-- Opening Marker --

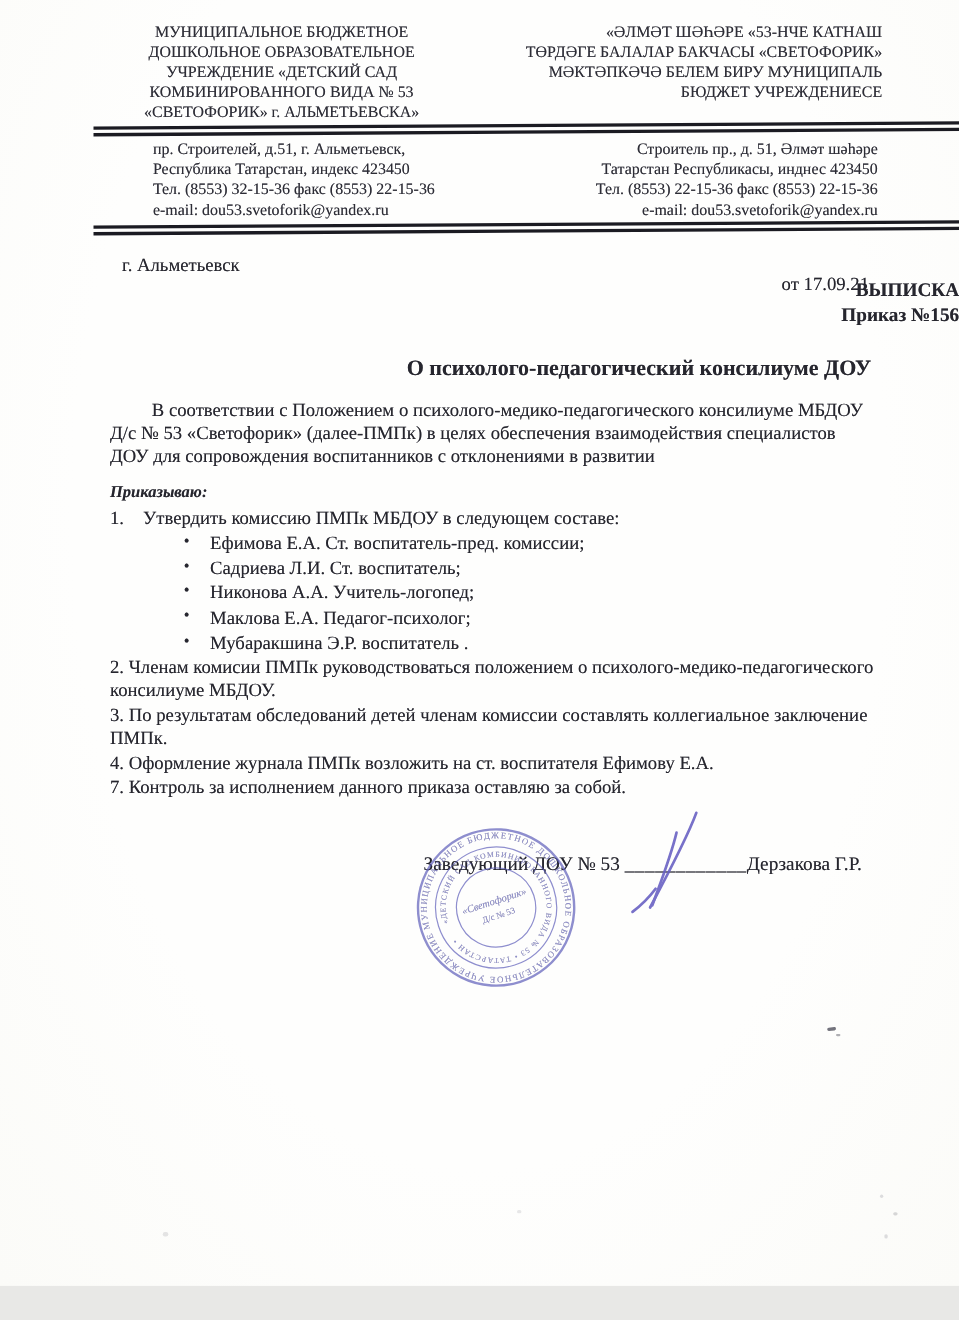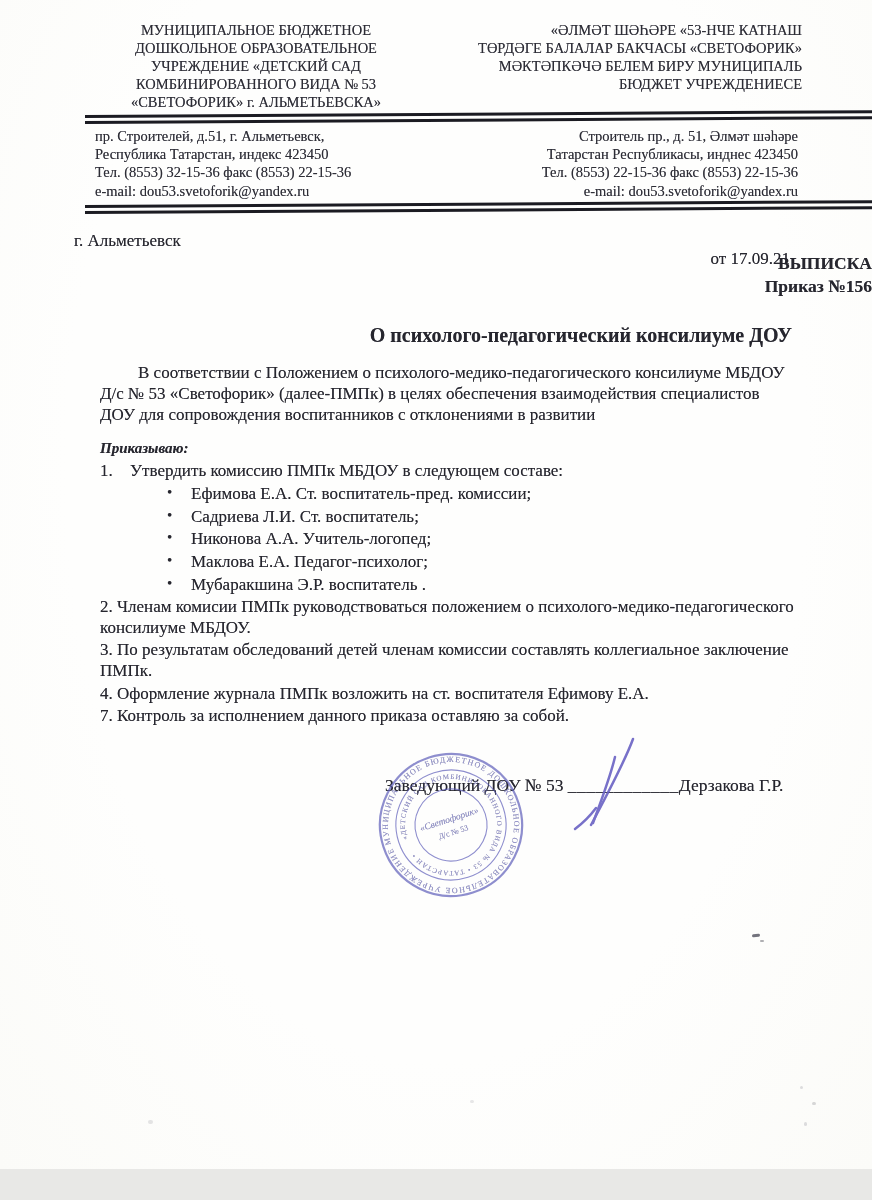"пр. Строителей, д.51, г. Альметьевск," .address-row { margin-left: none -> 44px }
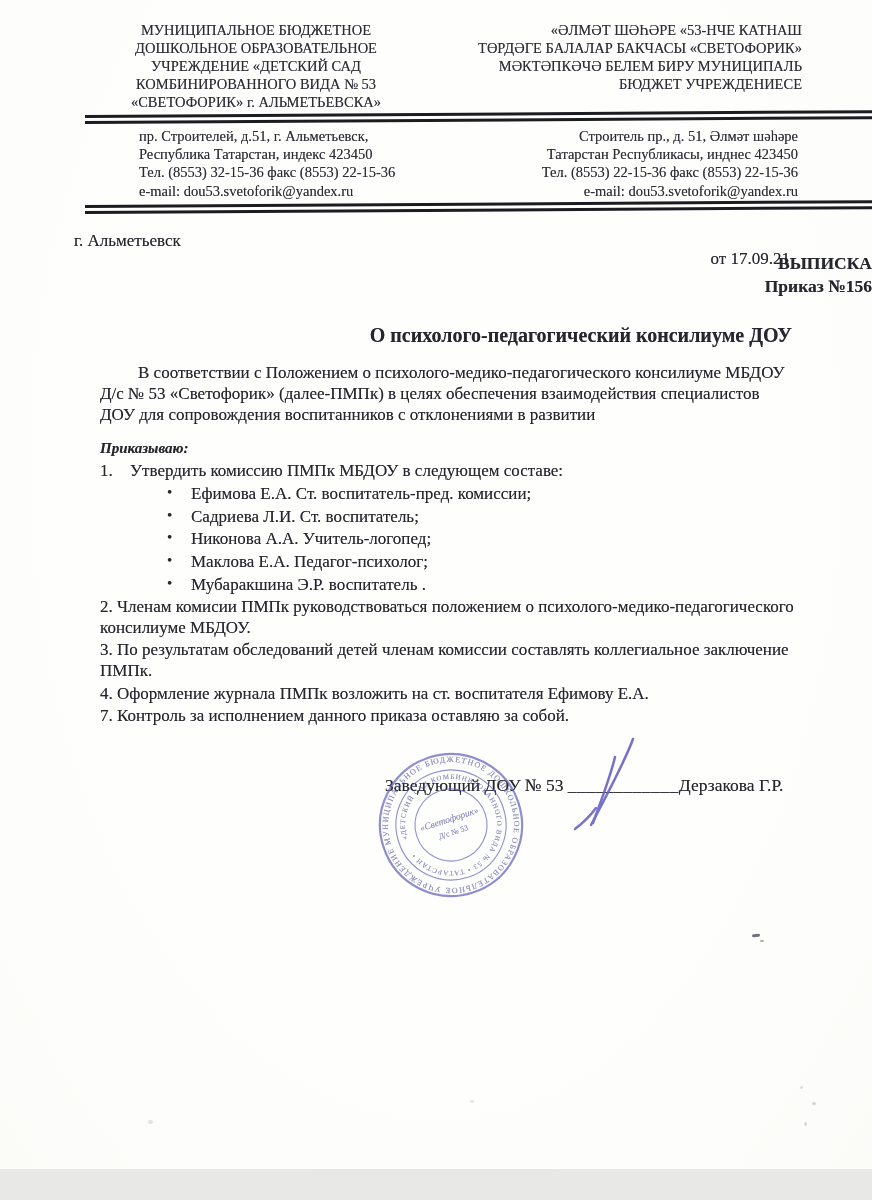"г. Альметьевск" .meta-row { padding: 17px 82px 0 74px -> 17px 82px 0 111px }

-- Closing Marker --
-- Opening Marker --

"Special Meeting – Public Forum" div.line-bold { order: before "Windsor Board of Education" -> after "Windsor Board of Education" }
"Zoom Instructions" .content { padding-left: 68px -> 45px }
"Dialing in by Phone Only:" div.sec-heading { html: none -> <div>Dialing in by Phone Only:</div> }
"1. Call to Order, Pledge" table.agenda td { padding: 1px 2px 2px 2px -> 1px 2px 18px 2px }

-- Closing Marker --
-- Opening Marker --

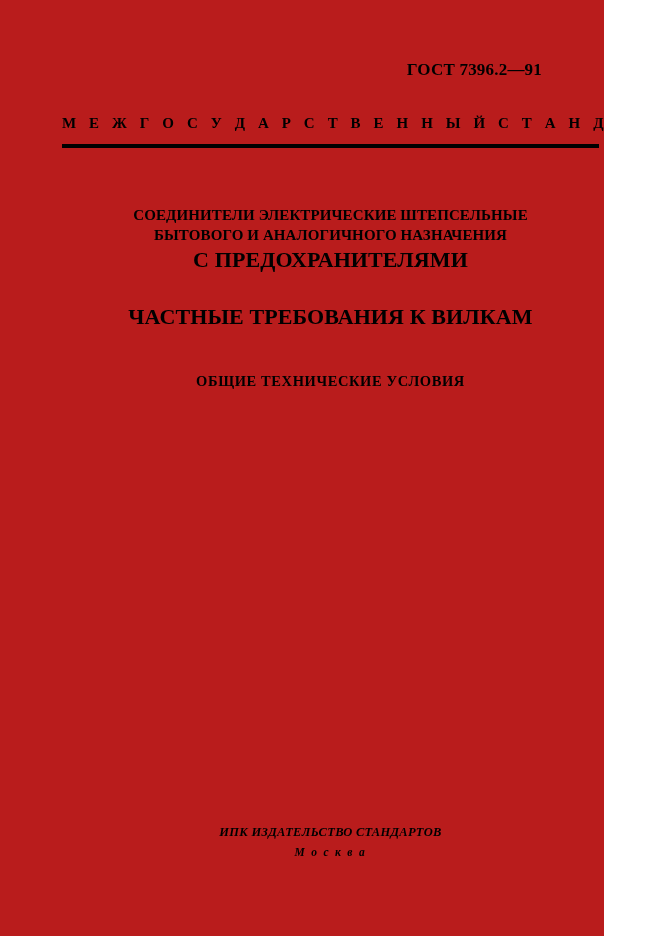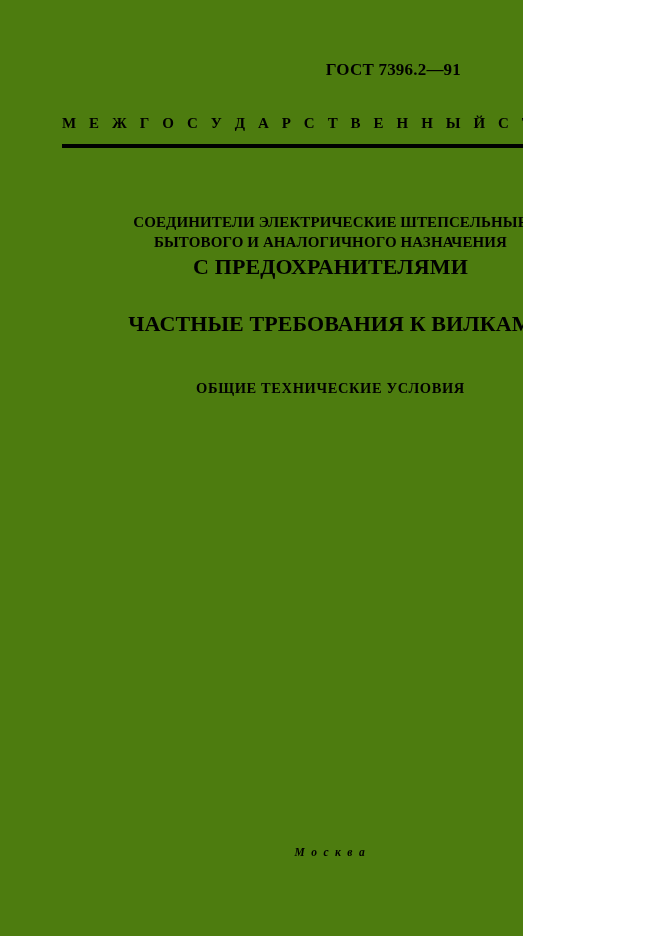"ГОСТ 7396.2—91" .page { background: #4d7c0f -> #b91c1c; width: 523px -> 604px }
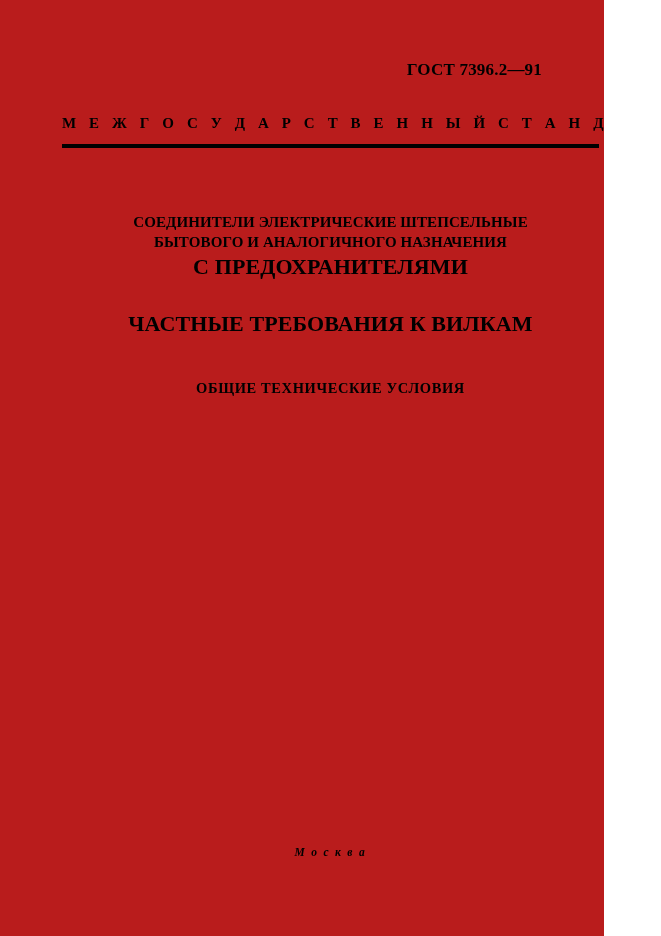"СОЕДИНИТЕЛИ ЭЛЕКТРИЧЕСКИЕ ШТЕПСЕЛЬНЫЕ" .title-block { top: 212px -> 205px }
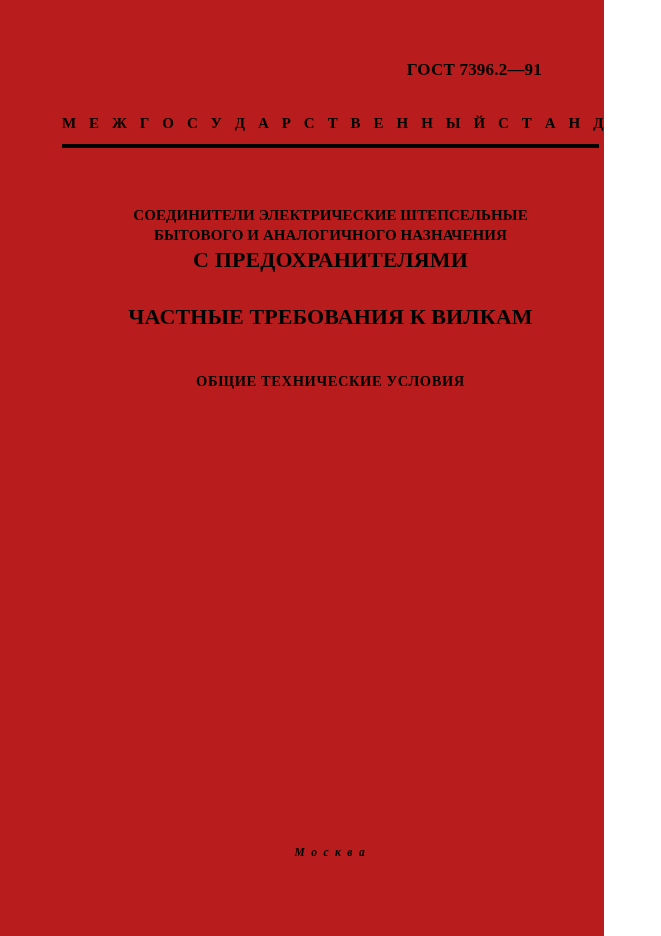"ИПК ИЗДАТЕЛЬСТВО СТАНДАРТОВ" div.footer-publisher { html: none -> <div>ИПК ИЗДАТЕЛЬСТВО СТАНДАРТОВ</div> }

-- Closing Marker --

**Aim of the exercise**:
Using the entries above, output exactly the lines between the line holding "none -> <div>Dialing" and the line holding "padding: 1px 2px", end lines included, and nothing more.

**Task output**:
"Dialing in by Phone Only:" div.sec-heading { html: none -> <div>Dialing in by Phone Only:</div> }
"1. Call to Order, Pledge" table.agenda td { padding: 1px 2px 2px 2px -> 1px 2px 18px 2px }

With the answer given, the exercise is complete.